◆ Problem requirements
Of the lines below, write out exactly those from the line with "net: 92.44 -> 70.52" through the line with "OUR WORLD 3°", both included, and skip the rest.

Given data Start Marker

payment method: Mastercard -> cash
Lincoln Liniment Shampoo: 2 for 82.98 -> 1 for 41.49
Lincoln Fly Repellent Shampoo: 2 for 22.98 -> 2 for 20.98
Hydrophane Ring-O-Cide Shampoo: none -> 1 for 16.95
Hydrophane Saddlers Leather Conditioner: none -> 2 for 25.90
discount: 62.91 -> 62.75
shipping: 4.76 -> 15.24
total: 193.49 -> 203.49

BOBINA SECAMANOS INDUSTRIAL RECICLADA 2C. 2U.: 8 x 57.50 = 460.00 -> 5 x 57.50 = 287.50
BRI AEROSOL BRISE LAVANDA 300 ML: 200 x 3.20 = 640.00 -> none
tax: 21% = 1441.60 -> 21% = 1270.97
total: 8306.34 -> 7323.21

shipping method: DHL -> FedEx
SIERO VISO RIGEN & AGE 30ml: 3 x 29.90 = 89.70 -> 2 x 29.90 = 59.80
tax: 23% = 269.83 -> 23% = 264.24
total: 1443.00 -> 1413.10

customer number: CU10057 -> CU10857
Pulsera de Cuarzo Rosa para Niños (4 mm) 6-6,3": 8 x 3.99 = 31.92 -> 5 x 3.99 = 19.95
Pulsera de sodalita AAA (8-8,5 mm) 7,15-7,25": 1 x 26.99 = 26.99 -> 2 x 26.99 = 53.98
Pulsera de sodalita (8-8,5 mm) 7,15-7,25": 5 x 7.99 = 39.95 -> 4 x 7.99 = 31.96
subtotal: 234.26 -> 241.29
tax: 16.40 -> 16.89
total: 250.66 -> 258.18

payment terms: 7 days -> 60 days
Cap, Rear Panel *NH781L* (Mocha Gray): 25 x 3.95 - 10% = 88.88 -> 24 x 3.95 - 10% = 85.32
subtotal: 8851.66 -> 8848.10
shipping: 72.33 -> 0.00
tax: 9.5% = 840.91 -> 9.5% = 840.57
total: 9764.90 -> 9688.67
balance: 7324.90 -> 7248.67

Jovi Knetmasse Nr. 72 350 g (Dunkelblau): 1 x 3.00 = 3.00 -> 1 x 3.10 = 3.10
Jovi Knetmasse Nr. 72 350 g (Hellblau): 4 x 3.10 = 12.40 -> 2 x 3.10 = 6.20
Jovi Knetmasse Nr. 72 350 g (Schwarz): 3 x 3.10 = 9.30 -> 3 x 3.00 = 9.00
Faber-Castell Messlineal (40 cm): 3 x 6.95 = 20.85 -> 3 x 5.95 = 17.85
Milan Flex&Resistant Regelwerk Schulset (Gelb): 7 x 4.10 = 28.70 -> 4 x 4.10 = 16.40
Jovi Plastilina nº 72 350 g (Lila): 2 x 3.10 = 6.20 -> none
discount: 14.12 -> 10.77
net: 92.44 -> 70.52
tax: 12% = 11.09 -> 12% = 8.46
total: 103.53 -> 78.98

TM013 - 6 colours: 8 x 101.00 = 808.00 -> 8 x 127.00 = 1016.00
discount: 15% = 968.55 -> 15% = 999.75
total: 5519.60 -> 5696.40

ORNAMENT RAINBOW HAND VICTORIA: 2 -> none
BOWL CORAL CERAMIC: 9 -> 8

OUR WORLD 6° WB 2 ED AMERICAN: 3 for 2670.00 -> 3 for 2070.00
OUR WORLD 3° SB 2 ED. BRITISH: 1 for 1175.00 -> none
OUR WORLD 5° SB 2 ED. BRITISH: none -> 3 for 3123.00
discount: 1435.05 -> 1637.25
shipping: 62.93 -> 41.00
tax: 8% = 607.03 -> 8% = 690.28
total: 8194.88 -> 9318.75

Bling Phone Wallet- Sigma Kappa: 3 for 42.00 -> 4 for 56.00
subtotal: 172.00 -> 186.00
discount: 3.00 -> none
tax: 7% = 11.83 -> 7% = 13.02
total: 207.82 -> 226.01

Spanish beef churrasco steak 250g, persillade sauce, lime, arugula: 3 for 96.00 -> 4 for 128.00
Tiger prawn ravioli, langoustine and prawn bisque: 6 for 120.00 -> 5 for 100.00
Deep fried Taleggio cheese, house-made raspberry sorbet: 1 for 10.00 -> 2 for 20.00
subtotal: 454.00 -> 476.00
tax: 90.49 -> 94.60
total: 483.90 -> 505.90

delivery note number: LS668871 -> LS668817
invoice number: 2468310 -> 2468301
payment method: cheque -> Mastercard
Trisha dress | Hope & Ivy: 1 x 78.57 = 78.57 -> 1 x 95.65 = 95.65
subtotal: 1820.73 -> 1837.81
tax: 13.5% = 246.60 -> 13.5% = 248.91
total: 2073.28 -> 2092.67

Given data End Marker

◆ Response to the exercise
net: 92.44 -> 70.52
tax: 12% = 11.09 -> 12% = 8.46
total: 103.53 -> 78.98

TM013 - 6 colours: 8 x 101.00 = 808.00 -> 8 x 127.00 = 1016.00
discount: 15% = 968.55 -> 15% = 999.75
total: 5519.60 -> 5696.40

ORNAMENT RAINBOW HAND VICTORIA: 2 -> none
BOWL CORAL CERAMIC: 9 -> 8

OUR WORLD 6° WB 2 ED AMERICAN: 3 for 2670.00 -> 3 for 2070.00
OUR WORLD 3° SB 2 ED. BRITISH: 1 for 1175.00 -> none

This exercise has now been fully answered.